By the eighteenth century, Cherokee communities (including the Overhill towns) were established in what is now eastern Tennessee. The region became a major zone of contact as Euro-American settlement expanded into the Watauga and Nolichucky valleys in the 1770s. Land claims and jurisdiction in what became Northeast Tennessee were repeatedly redefined through boundary-making agreements, land purchases, and treaties between Cherokee leaders, colonial governments, and (after independence) the United States.

====Treaties and land cessions (1770–1791)====

- 1770 – Treaty of Lochaber established a boundary line between the Cherokee and colonial Virginia that was used to govern settlement claims on the Holston frontier.
- 1771 – Following a survey, Cherokee leaders accepted a modification often associated with “Little Carpenter” that affected settlement legality north of the Holston River.
- 1775 – At Sycamore Shoals on the Watauga River, Richard Henderson negotiated the Transylvania Purchase with Cherokee leaders; associated negotiations also included supplemental Watauga and Nolichucky lease/purchase arrangements (often summarized as the “Watauga” and “Brown” purchases).
- 1777 – The Treaty of Long Island of the Holston (also called the “Avery Treaty”) was negotiated at Long Island on the Holston amid Revolutionary-era frontier violence and included cessions and boundary terms involving state authorities.
- 1785 – The Treaty of Hopewell established peace and a boundary framework between the United States and the Cherokee, but disputes and further cessions continued.
- 1791 – The Treaty of Holston (signed at Knoxville on July 2, 1791) set new boundaries and included Cherokee land cessions in exchange for a federal annuity.

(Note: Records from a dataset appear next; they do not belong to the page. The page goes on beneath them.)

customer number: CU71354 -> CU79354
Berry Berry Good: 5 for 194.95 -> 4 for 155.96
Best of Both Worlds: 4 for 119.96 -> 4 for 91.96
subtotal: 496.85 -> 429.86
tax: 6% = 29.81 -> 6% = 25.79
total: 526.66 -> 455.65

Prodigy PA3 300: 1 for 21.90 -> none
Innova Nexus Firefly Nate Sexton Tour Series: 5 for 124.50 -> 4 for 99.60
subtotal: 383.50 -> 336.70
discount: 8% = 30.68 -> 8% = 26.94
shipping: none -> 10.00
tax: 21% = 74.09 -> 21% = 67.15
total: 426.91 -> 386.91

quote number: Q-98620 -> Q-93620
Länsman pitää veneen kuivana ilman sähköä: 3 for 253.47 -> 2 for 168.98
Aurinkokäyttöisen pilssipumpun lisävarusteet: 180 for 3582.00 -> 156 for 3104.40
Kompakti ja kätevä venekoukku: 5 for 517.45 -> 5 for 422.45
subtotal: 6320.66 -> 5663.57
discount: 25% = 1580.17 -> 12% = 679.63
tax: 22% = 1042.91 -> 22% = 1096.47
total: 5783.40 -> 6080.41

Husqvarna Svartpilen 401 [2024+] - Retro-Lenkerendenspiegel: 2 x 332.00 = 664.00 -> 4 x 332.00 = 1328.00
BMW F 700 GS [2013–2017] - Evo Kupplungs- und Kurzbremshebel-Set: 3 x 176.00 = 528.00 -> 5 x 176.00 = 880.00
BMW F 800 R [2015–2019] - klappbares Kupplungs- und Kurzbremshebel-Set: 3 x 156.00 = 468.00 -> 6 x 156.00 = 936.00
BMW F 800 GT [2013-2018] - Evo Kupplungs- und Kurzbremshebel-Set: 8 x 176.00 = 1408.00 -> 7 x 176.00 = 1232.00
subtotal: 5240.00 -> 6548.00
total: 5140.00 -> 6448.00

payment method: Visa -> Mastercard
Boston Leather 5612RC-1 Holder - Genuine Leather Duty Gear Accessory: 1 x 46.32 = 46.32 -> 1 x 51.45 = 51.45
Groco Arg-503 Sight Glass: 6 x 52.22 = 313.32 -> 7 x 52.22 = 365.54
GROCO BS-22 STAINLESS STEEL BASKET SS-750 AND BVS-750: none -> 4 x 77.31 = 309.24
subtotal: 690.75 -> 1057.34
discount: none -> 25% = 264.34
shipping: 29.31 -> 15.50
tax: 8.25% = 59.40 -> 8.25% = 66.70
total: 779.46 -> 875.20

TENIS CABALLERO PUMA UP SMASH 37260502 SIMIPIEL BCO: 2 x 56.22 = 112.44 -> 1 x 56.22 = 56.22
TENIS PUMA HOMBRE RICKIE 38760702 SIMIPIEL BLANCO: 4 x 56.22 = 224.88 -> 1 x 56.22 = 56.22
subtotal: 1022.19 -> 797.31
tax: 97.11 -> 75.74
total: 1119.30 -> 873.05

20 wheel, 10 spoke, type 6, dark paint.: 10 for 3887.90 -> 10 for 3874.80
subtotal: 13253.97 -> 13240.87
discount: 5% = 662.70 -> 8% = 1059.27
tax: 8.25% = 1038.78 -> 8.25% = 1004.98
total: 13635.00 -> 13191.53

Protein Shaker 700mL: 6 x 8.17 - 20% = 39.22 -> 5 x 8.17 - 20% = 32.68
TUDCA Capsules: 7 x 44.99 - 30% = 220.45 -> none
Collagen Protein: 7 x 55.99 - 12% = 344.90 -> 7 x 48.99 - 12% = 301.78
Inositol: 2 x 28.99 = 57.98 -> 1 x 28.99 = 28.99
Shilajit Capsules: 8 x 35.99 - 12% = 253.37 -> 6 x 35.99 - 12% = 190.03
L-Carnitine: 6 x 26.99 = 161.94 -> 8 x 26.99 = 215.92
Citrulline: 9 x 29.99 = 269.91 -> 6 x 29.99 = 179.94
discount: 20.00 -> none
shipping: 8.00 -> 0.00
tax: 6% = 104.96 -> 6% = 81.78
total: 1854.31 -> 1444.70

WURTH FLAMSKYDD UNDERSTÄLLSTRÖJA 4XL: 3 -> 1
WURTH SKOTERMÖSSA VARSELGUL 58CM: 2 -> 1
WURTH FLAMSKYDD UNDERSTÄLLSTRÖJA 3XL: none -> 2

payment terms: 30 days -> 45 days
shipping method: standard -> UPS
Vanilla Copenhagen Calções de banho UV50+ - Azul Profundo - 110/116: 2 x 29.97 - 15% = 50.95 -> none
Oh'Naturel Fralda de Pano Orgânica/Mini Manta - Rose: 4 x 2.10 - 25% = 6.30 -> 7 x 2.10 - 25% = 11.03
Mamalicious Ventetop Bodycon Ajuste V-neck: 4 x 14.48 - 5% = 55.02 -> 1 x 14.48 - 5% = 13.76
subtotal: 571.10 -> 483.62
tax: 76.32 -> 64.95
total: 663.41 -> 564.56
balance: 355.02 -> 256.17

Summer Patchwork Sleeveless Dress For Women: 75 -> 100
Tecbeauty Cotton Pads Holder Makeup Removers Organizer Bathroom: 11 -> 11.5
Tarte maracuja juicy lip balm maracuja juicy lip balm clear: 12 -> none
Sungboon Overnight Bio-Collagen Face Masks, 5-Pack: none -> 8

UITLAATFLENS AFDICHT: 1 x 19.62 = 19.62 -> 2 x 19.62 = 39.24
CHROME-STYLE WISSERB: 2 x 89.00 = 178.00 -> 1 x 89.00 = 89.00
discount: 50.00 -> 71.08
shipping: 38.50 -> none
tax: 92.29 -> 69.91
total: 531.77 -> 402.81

====Settlement, local governance, and frontier conflict (1772–1796)====

In parallel with treaty-making, the Watauga Association (1772) functioned as an early form of frontier self-government. Washington County was created by North Carolina in 1777, initially encompassing a large area later subdivided into multiple counties. Settlement in the mountains of what became Unicoi County is commonly described as beginning in the late 1770s, with farms and churches developing along valley waterways.

During the 1780s the region was affected by the State of Franklin movement, reflecting disputes over governance in what is now East Tennessee. Frontier conflict involving Cherokee parties and militia responses continued into this period, including an engagement commonly known as the Battle of Flint Creek in 1789, which took place in present day park.

After Tennessee became a state in 1796, county-level reorganization continued; Carter County was created in 1796 from part of Washington County as population and administration expanded.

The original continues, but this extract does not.